Pull out every line below containing the word "output".

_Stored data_
_ _ _

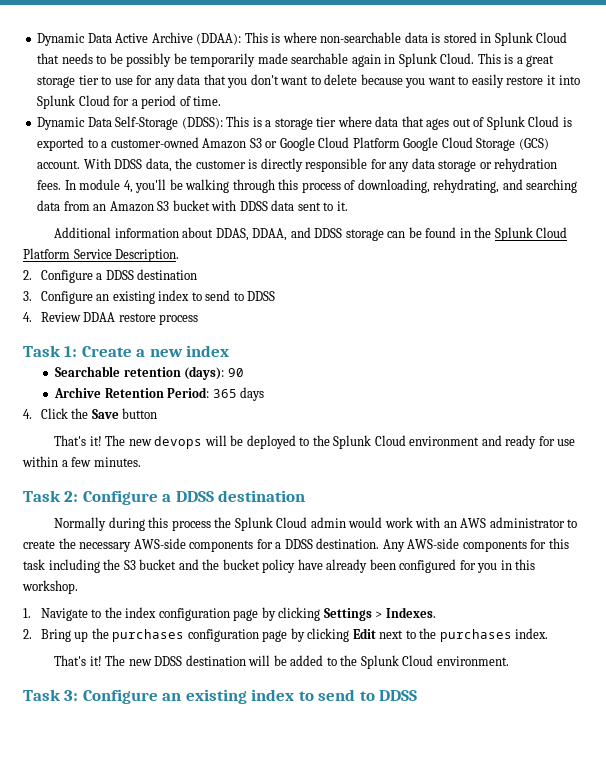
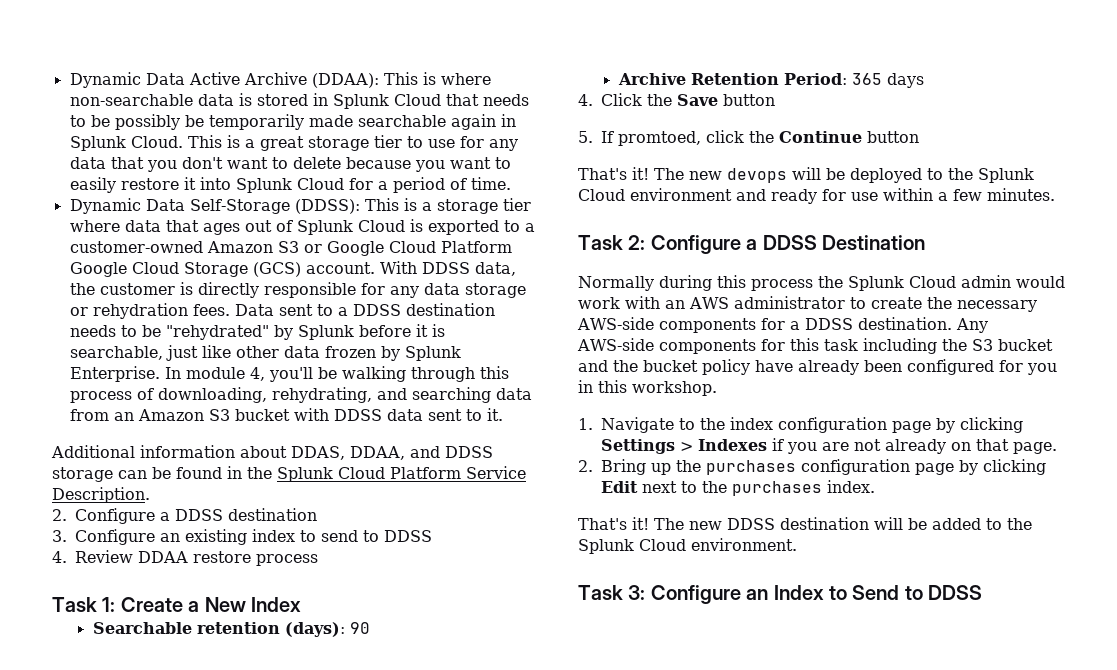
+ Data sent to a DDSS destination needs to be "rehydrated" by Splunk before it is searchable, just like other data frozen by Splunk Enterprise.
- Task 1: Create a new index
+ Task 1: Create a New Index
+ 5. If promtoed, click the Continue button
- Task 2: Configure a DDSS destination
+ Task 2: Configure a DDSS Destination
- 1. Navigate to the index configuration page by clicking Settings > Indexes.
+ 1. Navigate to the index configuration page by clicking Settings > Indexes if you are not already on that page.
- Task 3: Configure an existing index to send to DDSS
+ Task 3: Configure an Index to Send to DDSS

_ _ _

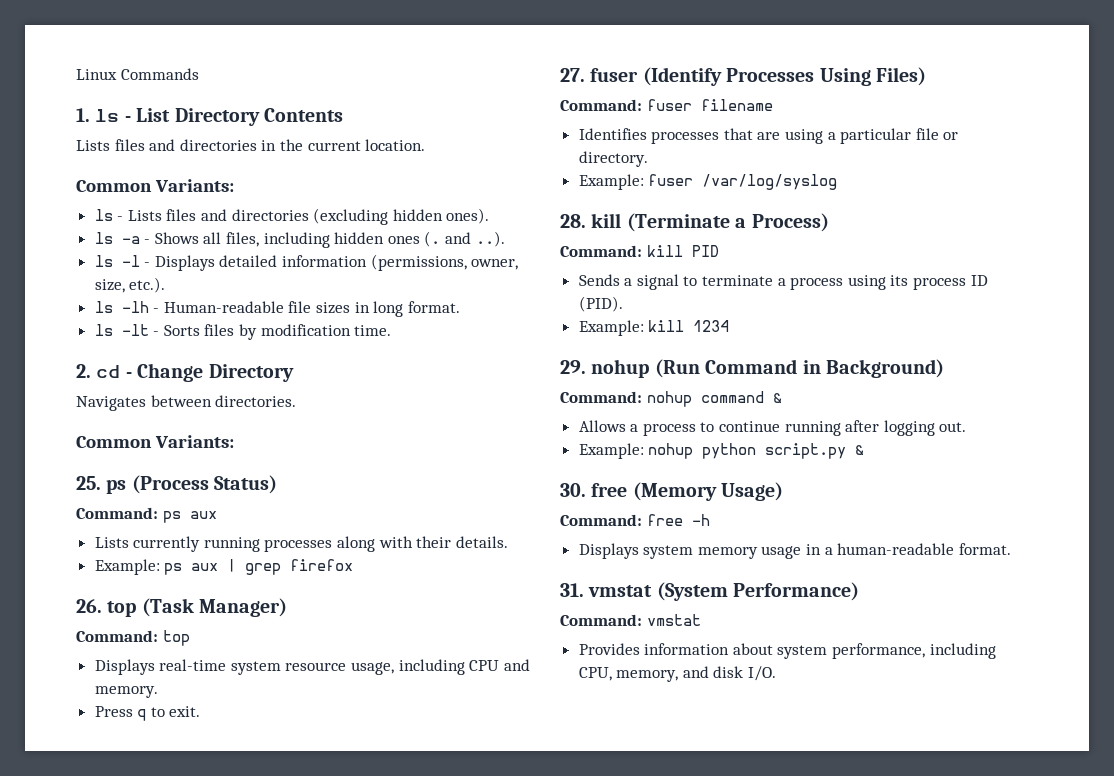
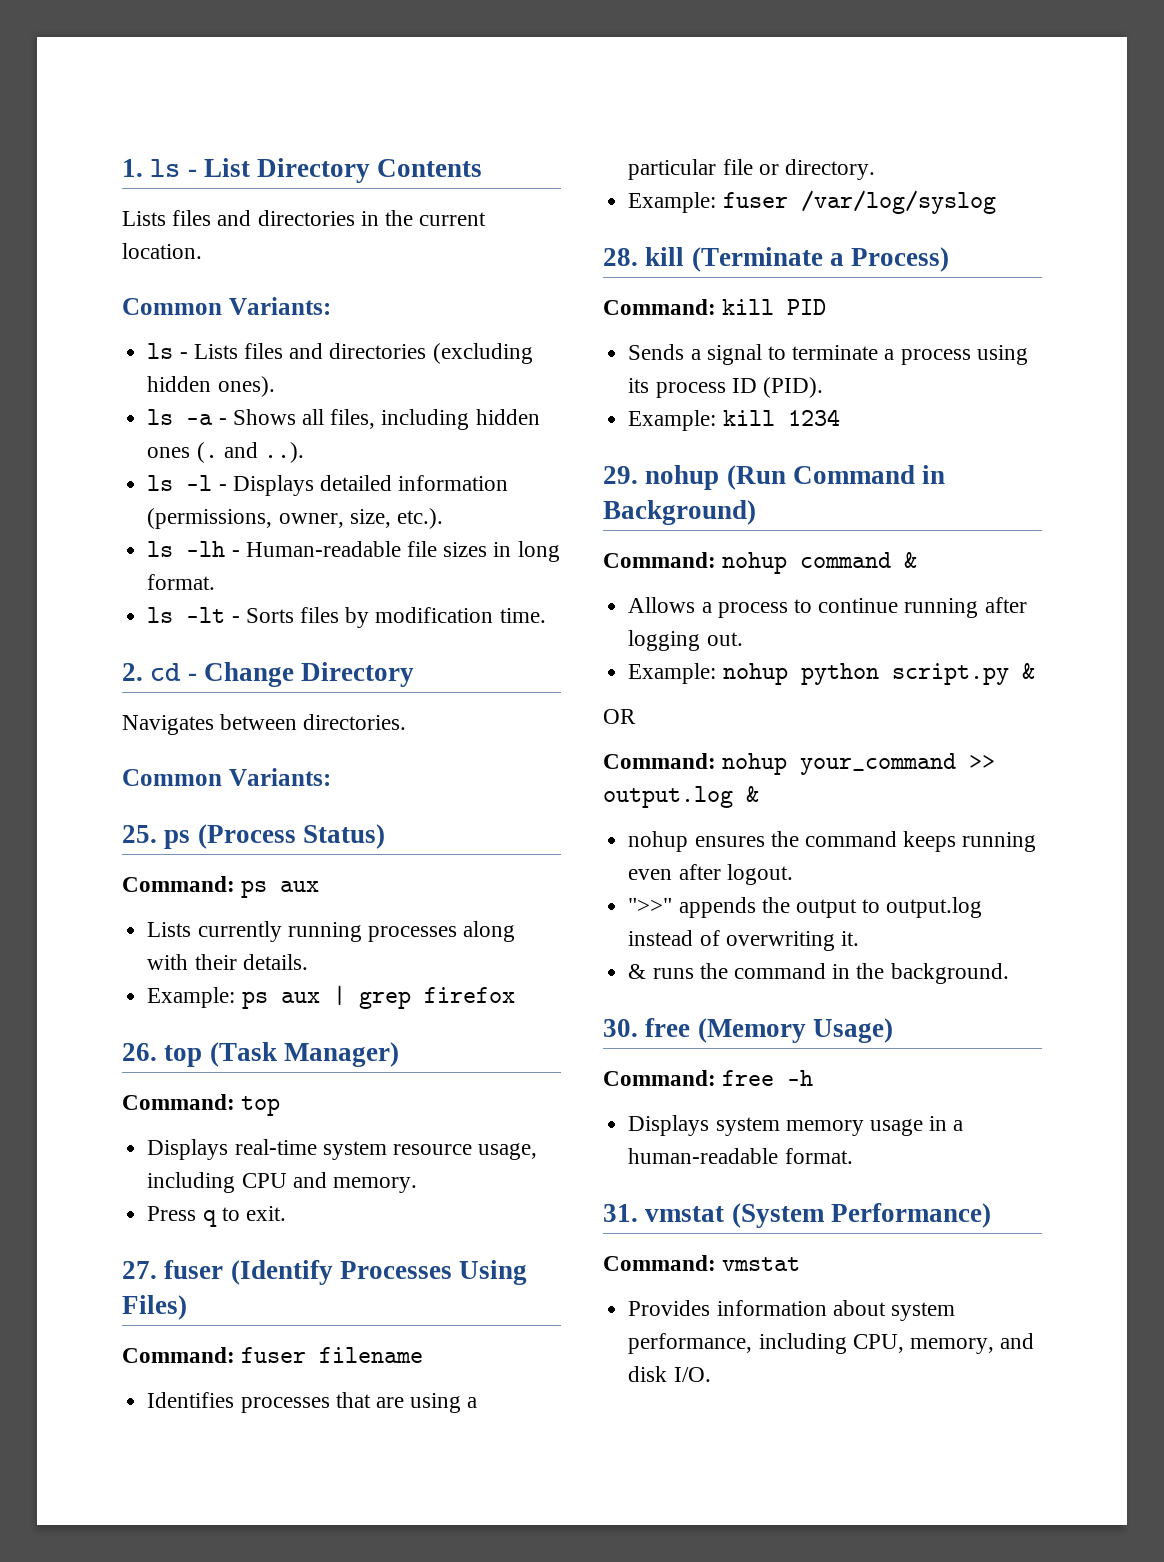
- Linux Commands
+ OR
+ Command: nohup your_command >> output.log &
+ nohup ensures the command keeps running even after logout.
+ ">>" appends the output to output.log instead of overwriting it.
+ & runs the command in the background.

_ _ _

_Result_
+ Command: nohup your_command >> output.log &
+ ">>" appends the output to output.log instead of overwriting it.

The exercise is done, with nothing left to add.